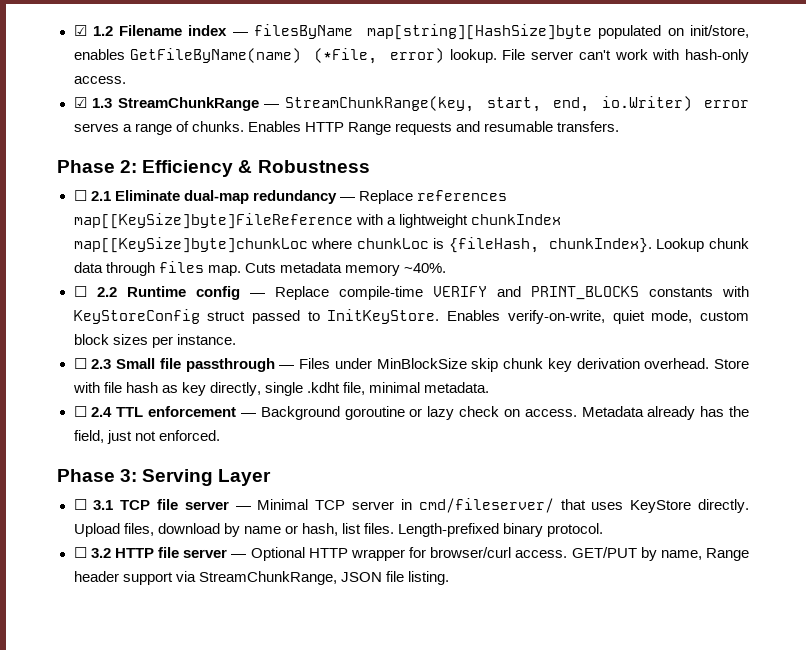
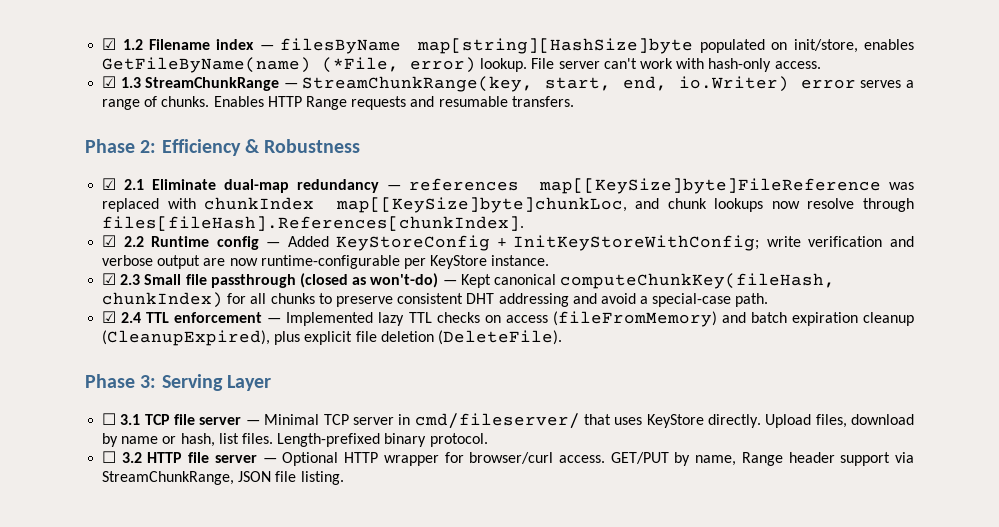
- ☐ 2.1 Eliminate dual-map redundancy — Replace references map[[KeySize]byte]FileReference with a lightweight chunkIndex map[[KeySize]byte]chunkLoc where chunkLoc is {fileHash, chunkIndex}. Lookup chunk data through files map. Cuts metadata memory ~40%.
- ☐ 2.2 Runtime config — Replace compile-time VERIFY and PRINT_BLOCKS constants with KeyStoreConfig struct passed to InitKeyStore. Enables verify-on-write, quiet mode, custom block sizes per instance.
+ ☑ 2.1 Eliminate dual-map redundancy — references map[[KeySize]byte]FileReference was replaced with chunkIndex map[[KeySize]byte]chunkLoc, and chunk lookups now resolve through files[fileHash].References[chunkIndex].
+ ☑ 2.2 Runtime config — Added KeyStoreConfig + InitKeyStoreWithConfig; write verification and verbose output are now runtime-configurable per KeyStore instance.
- ☐ 2.3 Small file passthrough — Files under MinBlockSize skip chunk key derivation overhead. Store with file hash as key directly, single .kdht file, minimal metadata.
- ☐ 2.4 TTL enforcement — Background goroutine or lazy check on access. Metadata already has the field, just not enforced.
+ ☑ 2.3 Small file passthrough (closed as won't-do) — Kept canonical computeChunkKey(fileHash, chunkIndex) for all chunks to preserve consistent DHT addressing and avoid a special-case path.
+ ☑ 2.4 TTL enforcement — Implemented lazy TTL checks on access (fileFromMemory) and batch expiration cleanup (CleanupExpired), plus explicit file deletion (DeleteFile).

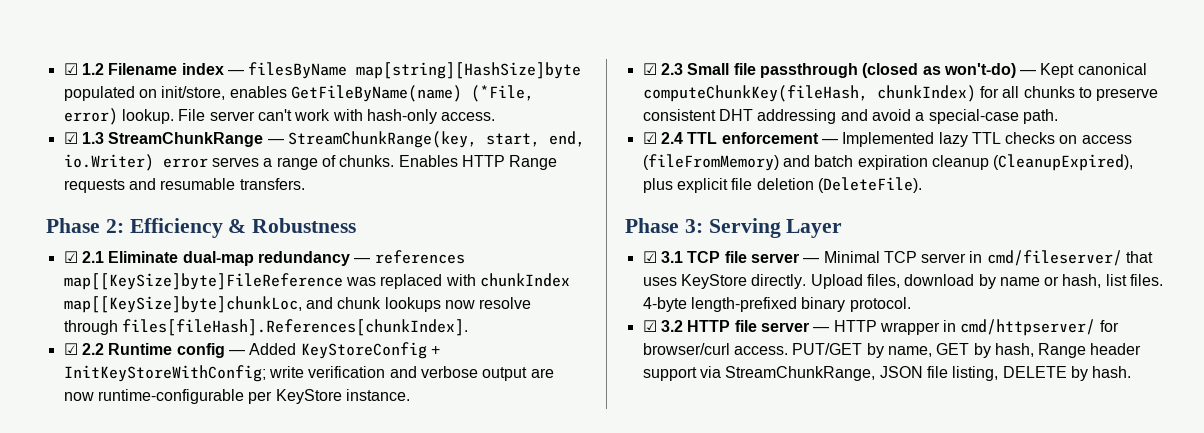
- ☐ 3.1 TCP file server — Minimal TCP server in cmd/fileserver/ that uses KeyStore directly.
+ ☑ 3.1 TCP file server — Minimal TCP server in cmd/fileserver/ that uses KeyStore directly.
- Length-prefixed binary protocol.
+ 4-byte length-prefixed binary protocol.
- ☐ 3.2 HTTP file server — Optional HTTP wrapper for browser/curl access.
+ ☑ 3.2 HTTP file server — HTTP wrapper in cmd/httpserver/ for browser/curl access.
- GET/PUT by name, Range header support via StreamChunkRange, JSON file listing.
+ PUT/GET by name, GET by hash, Range header support via StreamChunkRange, JSON file listing, DELETE by hash.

┄┄┄┄┄┄┄┄┄┄

ASSIGNMENT: Skip every line before the one containing "- GET/PUT by". Retype that line and the rest through the last one exactly as they stand in the listing.

ANSWER SPACE:
- GET/PUT by name, Range header support via StreamChunkRange, JSON file listing.
+ PUT/GET by name, GET by hash, Range header support via StreamChunkRange, JSON file listing, DELETE by hash.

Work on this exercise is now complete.